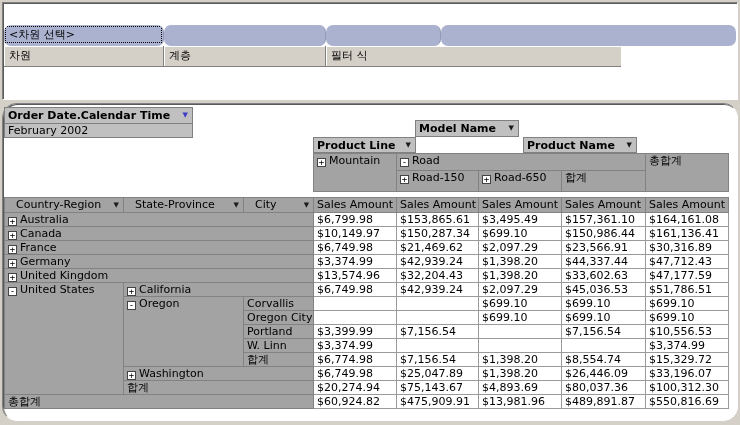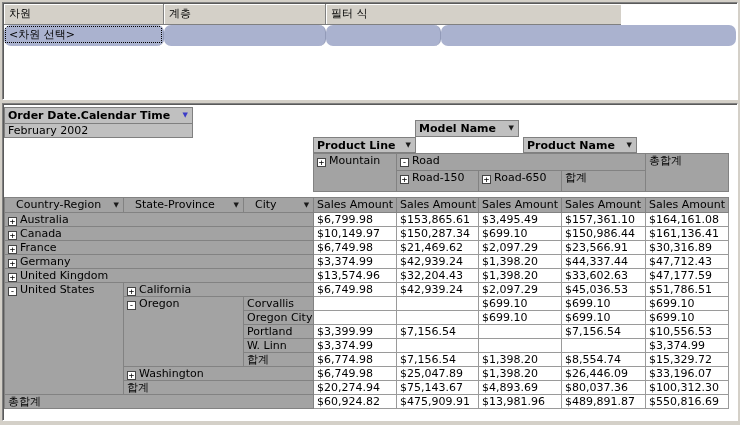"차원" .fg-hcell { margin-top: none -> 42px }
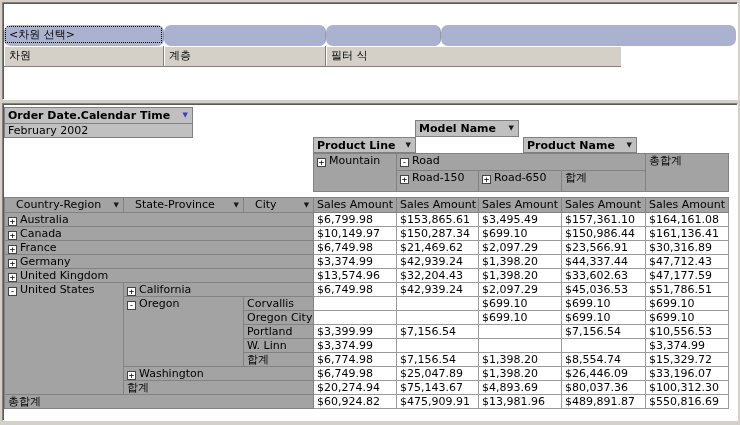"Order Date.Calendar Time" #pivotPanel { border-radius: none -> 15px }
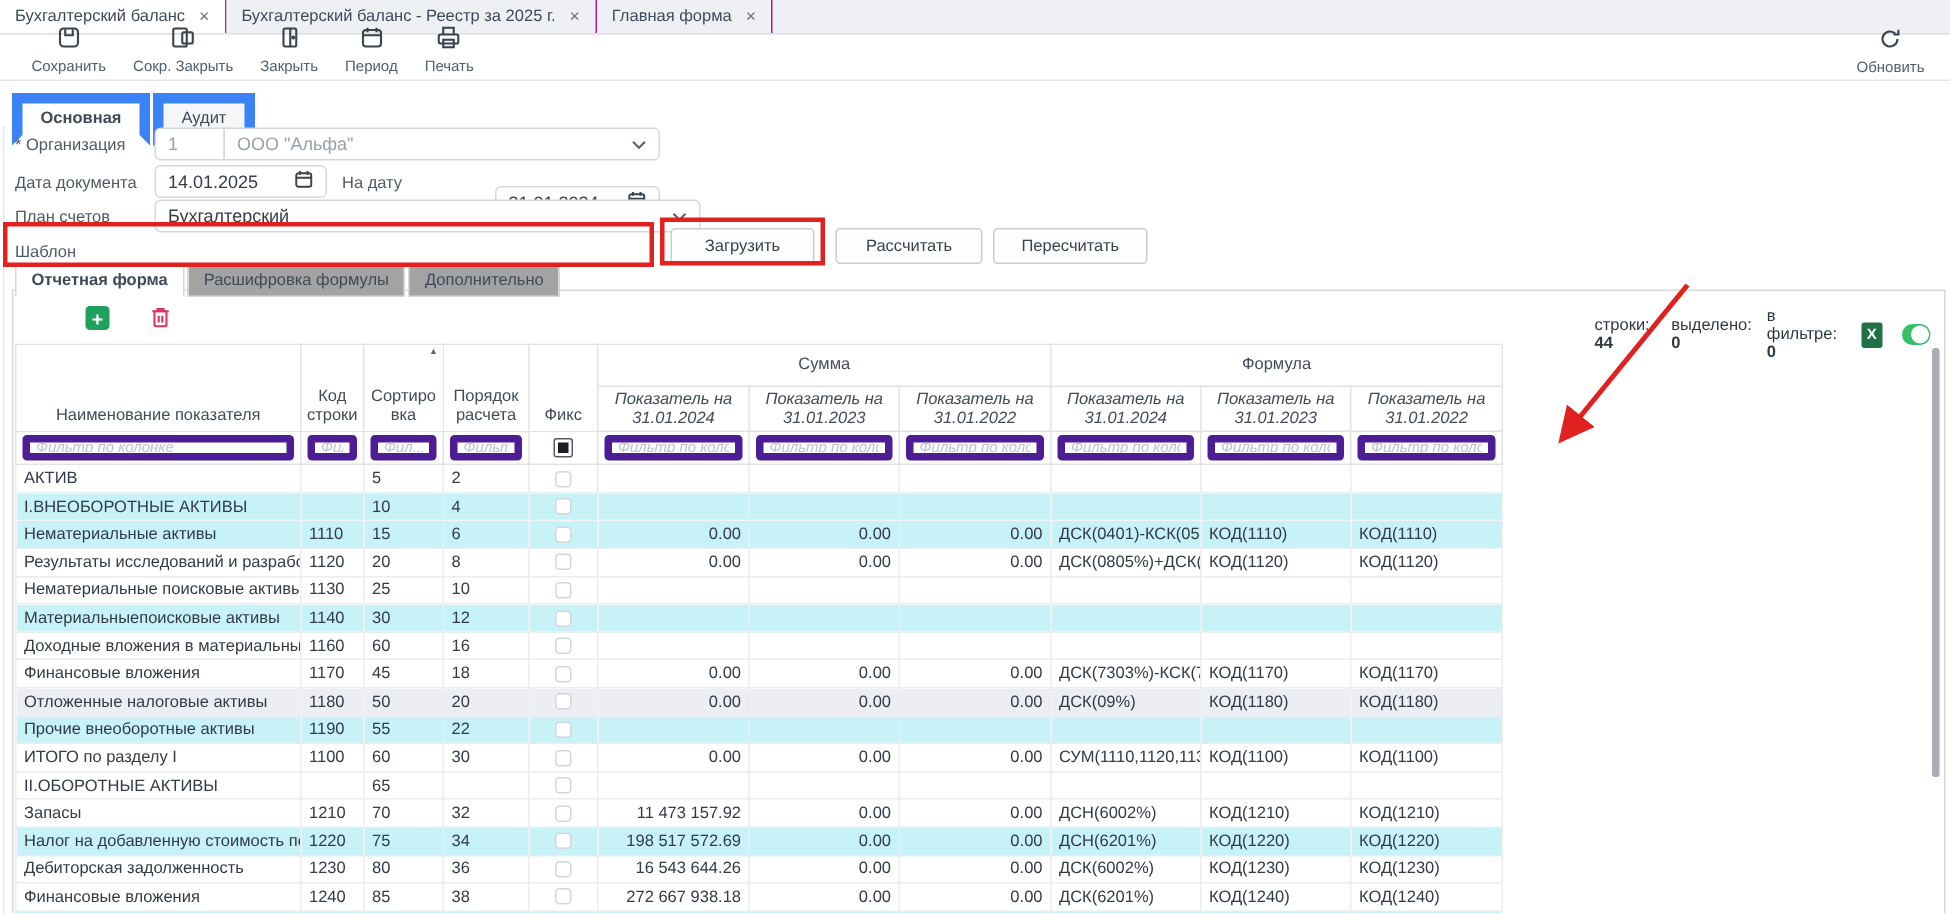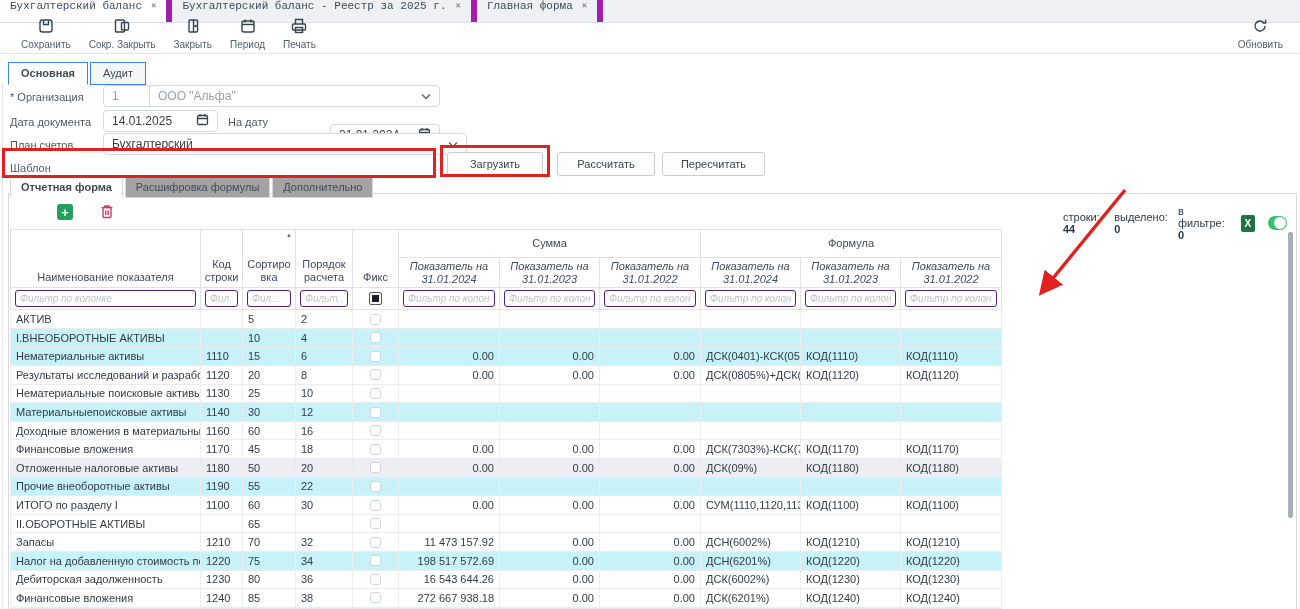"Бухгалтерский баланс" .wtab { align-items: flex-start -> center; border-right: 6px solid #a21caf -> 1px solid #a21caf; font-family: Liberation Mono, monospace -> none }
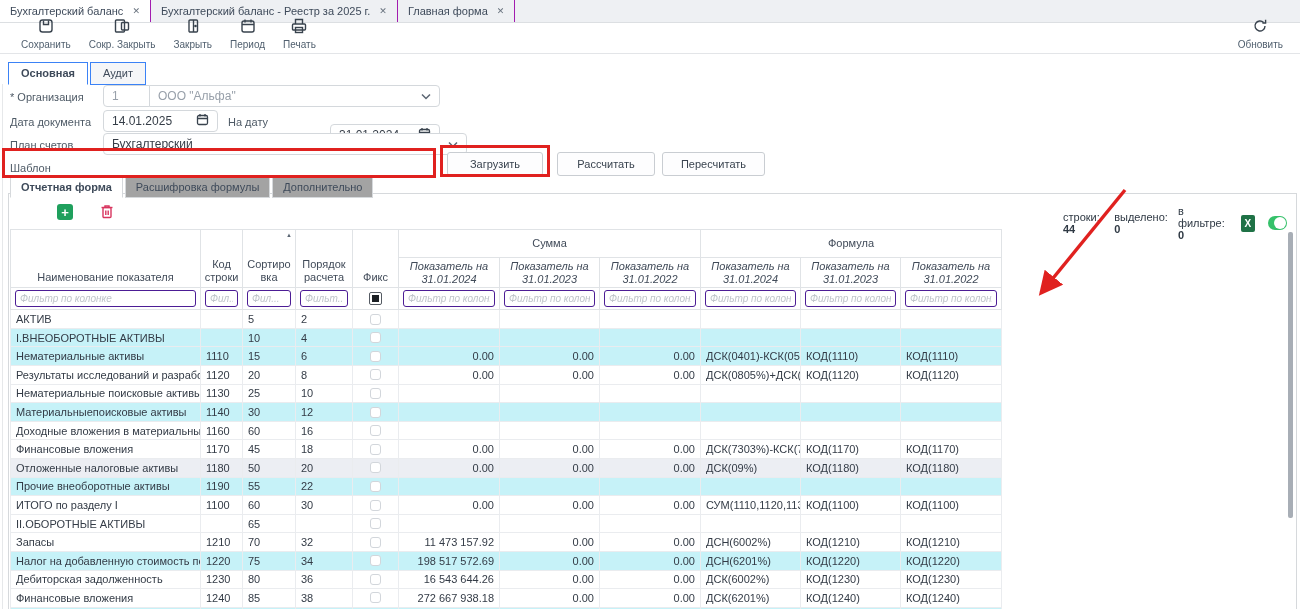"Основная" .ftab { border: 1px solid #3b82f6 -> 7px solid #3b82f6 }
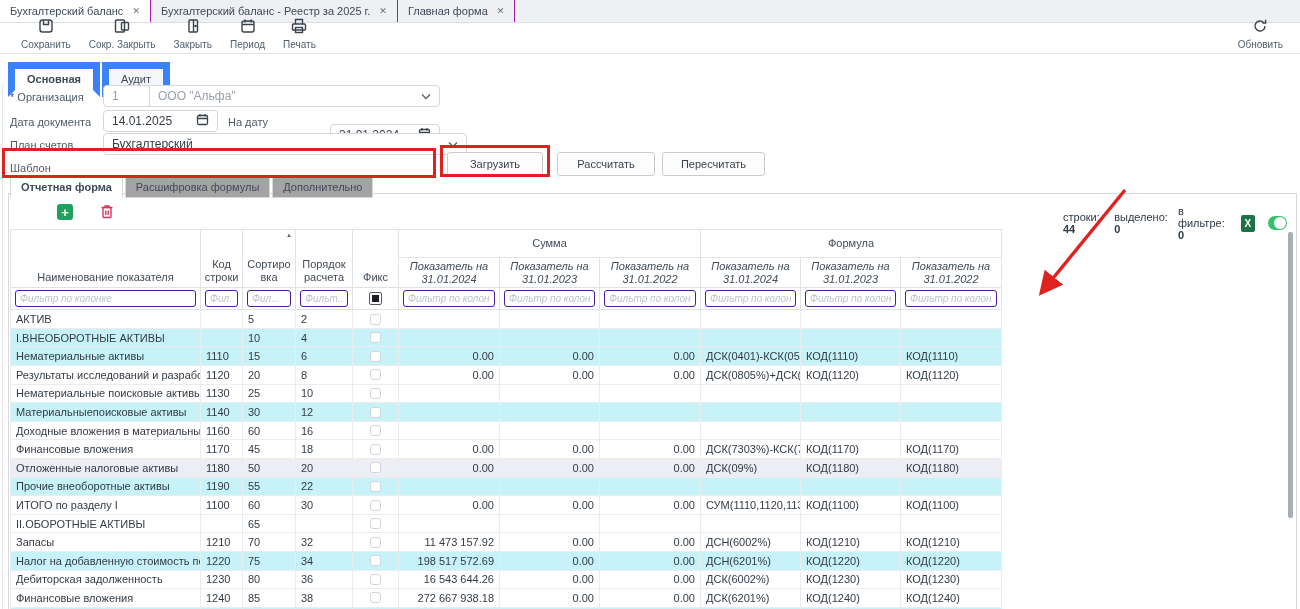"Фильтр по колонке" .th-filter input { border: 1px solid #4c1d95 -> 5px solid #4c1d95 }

_WORK REQUEST_
With pictures excluded, the data must be transcribed in full and to the letter.

_RESPONSE_
"차원" .fg-hcell { margin-top: none -> 42px }
"Order Date.Calendar Time" #pivotPanel { border-radius: none -> 15px }
"Бухгалтерский баланс" .wtab { align-items: flex-start -> center; border-right: 6px solid #a21caf -> 1px solid #a21caf; font-family: Liberation Mono, monospace -> none }
"Основная" .ftab { border: 1px solid #3b82f6 -> 7px solid #3b82f6 }
"Фильтр по колонке" .th-filter input { border: 1px solid #4c1d95 -> 5px solid #4c1d95 }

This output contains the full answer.